I think an approach you can take is to first assess the method overall and ask yourself: "what goal is this method designed to reach?"
When you have an idea of the method's goal you can better fit it into your own plans and goals.
Sometimes you see a resource like (made up title) 100 ii-V-I licks. Things like that certainly present technical challenges. If you want to practice pure technique, it could be useful.
Another resource may teach about understanding chord tones in progressions as a path to improvisation. This is a more abstract approach that can be applied to any progression. The focus is less about technical performance, but rather about how chords and melody relate.
Some methods teach how to play from a lead sheet. You get some accompaniment patterns, maybe some tips for how to embellish a line, etc. The goal is about starting to build a repertoire of songs, and quickly get up to speed to actually play a song (even if it isn't a breathtaking improvisation.)

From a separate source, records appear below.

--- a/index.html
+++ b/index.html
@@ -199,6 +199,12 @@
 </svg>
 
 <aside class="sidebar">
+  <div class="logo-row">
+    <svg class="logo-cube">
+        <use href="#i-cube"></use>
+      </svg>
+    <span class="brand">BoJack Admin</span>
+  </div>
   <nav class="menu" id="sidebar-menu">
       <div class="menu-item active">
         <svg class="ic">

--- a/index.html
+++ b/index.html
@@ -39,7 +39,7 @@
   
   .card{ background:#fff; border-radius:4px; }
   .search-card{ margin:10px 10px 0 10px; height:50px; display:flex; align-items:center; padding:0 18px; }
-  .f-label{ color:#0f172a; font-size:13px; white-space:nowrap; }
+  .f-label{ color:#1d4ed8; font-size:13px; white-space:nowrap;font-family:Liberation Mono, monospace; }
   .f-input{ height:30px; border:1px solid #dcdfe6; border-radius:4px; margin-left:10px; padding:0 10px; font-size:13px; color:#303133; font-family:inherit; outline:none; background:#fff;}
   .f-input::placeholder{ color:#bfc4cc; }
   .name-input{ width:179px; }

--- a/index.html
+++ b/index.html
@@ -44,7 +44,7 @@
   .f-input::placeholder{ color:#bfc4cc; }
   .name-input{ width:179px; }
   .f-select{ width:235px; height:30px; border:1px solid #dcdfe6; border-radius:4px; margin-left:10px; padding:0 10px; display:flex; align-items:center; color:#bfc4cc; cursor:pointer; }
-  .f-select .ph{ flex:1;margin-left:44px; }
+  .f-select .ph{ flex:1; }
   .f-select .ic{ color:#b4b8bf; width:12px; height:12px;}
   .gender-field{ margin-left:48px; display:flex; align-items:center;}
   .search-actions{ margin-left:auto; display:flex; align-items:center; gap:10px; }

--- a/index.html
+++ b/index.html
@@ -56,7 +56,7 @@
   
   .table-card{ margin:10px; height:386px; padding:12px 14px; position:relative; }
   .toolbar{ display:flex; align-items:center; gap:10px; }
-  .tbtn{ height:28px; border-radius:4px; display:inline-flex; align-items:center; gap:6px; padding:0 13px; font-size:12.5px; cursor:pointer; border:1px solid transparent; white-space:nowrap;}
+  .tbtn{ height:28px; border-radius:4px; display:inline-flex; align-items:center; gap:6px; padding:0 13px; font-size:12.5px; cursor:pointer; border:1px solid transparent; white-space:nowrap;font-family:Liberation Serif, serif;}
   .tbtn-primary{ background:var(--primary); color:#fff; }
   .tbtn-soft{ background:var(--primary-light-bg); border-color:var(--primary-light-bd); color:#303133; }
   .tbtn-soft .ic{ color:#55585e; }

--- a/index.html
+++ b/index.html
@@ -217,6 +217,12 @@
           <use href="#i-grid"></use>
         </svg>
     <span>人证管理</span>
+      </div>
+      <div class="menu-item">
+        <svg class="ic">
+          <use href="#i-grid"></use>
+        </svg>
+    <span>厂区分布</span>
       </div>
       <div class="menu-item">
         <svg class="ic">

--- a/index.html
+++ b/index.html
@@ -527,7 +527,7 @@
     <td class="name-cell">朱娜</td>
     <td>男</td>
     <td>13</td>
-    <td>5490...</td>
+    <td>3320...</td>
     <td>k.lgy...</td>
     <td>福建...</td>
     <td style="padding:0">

You could go on and on describing the focus of different methods. But the point is to make this kind of assessment of the method and then decide how you want to use it, or if you want to use it at all.
I can share a personal anecdote. For a long time I was try to learn from "book of licks" type resources and making no progress from it. Then I tried some lessons about walking bass and comping (piano) and suddenly I felt like I was making music! It made me realize my actual goal wasn't improvising crazy lines, but laying down the foundation of a song.
Maybe you need to match up goals for what is important to you.